● Task statement
Copy out lines with the word "when" from the material that follows.

== Segment start ==

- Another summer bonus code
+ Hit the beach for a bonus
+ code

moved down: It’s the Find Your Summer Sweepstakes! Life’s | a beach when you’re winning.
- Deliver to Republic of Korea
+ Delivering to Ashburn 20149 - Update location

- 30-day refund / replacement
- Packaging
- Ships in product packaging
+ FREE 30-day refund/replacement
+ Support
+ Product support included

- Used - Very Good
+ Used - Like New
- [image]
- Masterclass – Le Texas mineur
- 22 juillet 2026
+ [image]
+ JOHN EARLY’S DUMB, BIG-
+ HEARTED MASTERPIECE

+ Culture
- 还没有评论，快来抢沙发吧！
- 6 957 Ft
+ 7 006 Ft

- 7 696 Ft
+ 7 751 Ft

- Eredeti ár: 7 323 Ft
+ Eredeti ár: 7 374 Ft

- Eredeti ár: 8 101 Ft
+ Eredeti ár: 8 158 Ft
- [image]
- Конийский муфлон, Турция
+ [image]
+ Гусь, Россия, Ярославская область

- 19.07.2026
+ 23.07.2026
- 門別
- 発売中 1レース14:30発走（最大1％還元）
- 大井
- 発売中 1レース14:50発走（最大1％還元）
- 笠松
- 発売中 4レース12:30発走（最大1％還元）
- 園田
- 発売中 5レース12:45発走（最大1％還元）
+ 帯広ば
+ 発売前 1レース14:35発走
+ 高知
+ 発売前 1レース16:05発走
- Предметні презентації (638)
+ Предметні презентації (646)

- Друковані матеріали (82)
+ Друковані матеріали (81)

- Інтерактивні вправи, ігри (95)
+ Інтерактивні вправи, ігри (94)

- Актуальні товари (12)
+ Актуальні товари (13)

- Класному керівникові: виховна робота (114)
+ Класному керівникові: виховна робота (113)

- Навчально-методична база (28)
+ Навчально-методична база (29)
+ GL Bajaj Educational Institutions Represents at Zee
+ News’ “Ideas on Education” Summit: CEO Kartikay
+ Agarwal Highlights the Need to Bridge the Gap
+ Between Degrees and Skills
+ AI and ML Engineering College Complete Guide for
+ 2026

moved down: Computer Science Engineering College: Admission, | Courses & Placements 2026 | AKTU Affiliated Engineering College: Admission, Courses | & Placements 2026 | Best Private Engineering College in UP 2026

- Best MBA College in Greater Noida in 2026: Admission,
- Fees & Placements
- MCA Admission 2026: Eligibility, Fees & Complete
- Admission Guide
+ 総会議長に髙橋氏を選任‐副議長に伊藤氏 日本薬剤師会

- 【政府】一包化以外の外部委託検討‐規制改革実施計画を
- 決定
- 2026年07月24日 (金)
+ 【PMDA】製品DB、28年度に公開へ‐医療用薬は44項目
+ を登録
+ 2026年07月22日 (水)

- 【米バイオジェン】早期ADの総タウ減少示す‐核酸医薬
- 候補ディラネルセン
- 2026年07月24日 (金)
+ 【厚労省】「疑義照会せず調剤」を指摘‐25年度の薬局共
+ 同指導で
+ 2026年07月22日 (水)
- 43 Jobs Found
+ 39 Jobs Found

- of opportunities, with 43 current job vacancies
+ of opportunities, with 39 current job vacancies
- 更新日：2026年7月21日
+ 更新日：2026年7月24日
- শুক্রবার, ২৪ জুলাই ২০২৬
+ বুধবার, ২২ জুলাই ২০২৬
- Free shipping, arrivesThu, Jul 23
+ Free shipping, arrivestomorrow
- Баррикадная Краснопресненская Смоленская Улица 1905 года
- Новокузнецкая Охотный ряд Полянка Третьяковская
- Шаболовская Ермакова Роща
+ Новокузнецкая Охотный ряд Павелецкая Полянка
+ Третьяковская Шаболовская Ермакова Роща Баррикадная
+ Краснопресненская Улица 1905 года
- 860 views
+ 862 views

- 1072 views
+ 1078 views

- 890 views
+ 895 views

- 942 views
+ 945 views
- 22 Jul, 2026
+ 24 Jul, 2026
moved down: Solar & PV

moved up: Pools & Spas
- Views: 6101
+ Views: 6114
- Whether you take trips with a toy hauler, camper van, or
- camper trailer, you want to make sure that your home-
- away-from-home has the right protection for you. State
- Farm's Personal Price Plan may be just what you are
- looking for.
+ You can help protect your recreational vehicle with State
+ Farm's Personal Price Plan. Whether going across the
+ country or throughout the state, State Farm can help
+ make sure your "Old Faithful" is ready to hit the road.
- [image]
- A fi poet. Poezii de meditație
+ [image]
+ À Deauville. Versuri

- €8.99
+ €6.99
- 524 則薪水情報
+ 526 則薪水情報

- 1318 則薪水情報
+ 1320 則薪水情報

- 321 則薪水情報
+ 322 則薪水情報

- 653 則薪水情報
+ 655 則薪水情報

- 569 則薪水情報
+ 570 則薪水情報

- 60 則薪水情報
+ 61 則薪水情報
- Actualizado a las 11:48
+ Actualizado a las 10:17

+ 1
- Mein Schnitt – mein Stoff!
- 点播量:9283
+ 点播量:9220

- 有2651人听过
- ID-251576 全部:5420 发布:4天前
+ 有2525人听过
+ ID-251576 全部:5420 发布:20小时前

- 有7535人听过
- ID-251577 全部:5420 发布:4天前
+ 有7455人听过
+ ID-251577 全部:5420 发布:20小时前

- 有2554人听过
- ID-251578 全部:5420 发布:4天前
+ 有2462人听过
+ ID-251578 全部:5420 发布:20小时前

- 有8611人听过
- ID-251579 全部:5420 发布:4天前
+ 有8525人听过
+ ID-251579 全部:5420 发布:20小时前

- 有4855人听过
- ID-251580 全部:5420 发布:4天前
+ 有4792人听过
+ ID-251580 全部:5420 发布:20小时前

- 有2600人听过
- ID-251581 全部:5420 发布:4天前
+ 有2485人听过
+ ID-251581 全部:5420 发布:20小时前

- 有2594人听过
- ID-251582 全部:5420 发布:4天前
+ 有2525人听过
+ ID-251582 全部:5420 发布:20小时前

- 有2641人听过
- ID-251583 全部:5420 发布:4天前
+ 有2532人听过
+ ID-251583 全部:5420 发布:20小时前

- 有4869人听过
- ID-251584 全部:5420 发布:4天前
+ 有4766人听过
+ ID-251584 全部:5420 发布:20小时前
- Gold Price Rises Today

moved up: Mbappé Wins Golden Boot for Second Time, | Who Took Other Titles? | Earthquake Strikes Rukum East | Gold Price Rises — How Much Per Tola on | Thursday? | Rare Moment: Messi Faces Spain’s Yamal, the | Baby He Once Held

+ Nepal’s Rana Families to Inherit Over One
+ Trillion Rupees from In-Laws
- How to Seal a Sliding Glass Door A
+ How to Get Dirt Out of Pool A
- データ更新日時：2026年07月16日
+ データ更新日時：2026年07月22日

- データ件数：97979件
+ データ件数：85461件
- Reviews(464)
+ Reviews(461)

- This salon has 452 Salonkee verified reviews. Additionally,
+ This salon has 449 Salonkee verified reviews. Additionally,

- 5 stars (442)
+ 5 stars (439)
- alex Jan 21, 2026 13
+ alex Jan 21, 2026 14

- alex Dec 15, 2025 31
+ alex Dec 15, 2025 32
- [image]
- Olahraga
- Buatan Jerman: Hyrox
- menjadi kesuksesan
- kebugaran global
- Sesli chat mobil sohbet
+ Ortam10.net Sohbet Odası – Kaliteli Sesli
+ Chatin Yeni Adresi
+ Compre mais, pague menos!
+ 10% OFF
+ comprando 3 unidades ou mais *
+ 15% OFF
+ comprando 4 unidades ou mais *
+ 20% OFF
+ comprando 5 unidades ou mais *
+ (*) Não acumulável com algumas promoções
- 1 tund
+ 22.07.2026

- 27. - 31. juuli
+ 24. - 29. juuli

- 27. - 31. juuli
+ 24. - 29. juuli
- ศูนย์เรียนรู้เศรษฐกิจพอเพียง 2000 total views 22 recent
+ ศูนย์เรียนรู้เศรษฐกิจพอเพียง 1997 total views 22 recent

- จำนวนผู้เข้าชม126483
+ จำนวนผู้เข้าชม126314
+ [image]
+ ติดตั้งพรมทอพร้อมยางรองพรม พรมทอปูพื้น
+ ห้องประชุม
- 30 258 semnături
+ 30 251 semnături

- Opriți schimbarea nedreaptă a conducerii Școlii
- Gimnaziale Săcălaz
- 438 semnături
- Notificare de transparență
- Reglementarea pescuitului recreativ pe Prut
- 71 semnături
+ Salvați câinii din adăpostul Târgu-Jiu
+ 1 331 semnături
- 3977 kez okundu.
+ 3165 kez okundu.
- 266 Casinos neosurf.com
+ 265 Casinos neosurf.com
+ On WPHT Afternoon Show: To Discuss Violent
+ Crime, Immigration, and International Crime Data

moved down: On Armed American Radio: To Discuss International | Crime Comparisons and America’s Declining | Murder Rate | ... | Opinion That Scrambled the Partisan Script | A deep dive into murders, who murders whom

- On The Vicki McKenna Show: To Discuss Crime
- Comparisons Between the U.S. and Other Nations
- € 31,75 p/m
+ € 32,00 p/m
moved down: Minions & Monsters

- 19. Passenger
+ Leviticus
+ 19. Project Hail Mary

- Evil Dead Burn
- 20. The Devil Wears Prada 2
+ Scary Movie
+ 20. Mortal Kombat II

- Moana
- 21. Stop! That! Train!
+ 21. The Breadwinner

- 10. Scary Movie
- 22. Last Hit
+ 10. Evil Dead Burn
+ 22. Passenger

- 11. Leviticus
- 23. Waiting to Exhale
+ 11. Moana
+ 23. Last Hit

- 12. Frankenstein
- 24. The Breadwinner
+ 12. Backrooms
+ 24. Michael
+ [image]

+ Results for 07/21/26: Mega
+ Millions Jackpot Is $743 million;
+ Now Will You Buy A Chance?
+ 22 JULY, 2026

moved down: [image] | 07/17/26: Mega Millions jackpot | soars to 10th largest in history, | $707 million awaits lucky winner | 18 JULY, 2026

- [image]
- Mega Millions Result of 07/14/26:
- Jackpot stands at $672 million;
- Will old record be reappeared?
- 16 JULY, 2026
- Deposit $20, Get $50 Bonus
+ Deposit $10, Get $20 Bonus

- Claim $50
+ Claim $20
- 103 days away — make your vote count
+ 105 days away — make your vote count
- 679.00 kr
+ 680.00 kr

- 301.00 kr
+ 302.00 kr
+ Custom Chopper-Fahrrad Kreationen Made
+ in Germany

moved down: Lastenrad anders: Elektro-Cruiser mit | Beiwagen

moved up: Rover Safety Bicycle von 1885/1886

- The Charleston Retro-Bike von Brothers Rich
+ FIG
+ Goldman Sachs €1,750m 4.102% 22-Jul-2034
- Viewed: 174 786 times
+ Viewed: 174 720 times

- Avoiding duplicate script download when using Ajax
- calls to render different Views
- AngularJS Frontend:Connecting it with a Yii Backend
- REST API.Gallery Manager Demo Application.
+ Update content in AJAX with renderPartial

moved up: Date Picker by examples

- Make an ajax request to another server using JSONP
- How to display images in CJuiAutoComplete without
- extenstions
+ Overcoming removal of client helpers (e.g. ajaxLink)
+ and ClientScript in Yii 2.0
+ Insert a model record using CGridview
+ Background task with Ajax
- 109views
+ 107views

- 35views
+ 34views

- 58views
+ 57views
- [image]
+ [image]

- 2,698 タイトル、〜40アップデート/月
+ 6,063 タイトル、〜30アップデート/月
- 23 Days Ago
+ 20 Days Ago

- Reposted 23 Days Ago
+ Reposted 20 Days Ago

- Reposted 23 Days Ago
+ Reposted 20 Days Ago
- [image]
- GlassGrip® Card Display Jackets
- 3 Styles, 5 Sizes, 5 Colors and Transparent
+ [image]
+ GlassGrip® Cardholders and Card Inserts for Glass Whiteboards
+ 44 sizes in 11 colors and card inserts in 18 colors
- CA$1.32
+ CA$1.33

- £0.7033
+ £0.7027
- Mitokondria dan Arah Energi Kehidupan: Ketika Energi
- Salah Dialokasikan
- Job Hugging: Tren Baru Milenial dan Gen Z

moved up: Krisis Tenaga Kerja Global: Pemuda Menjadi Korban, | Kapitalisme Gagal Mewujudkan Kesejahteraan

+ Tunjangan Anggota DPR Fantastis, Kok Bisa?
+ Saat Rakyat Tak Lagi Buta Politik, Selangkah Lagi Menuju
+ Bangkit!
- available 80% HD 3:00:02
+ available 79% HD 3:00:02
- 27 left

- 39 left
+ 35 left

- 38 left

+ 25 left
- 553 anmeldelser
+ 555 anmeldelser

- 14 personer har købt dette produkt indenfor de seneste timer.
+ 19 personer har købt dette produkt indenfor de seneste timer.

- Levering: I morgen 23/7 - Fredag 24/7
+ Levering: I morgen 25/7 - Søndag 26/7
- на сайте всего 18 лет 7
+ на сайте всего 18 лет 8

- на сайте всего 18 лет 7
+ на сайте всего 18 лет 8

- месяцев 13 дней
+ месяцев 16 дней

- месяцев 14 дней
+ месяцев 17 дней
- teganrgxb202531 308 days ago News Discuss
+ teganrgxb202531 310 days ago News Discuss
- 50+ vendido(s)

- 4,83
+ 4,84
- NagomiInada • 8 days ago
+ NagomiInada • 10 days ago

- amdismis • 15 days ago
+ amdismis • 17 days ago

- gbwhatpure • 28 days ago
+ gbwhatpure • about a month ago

== Segment end ==

● Completed task
moved down: It’s the Find Your Summer Sweepstakes! Life’s | a beach when you’re winning.
- Avoiding duplicate script download when using Ajax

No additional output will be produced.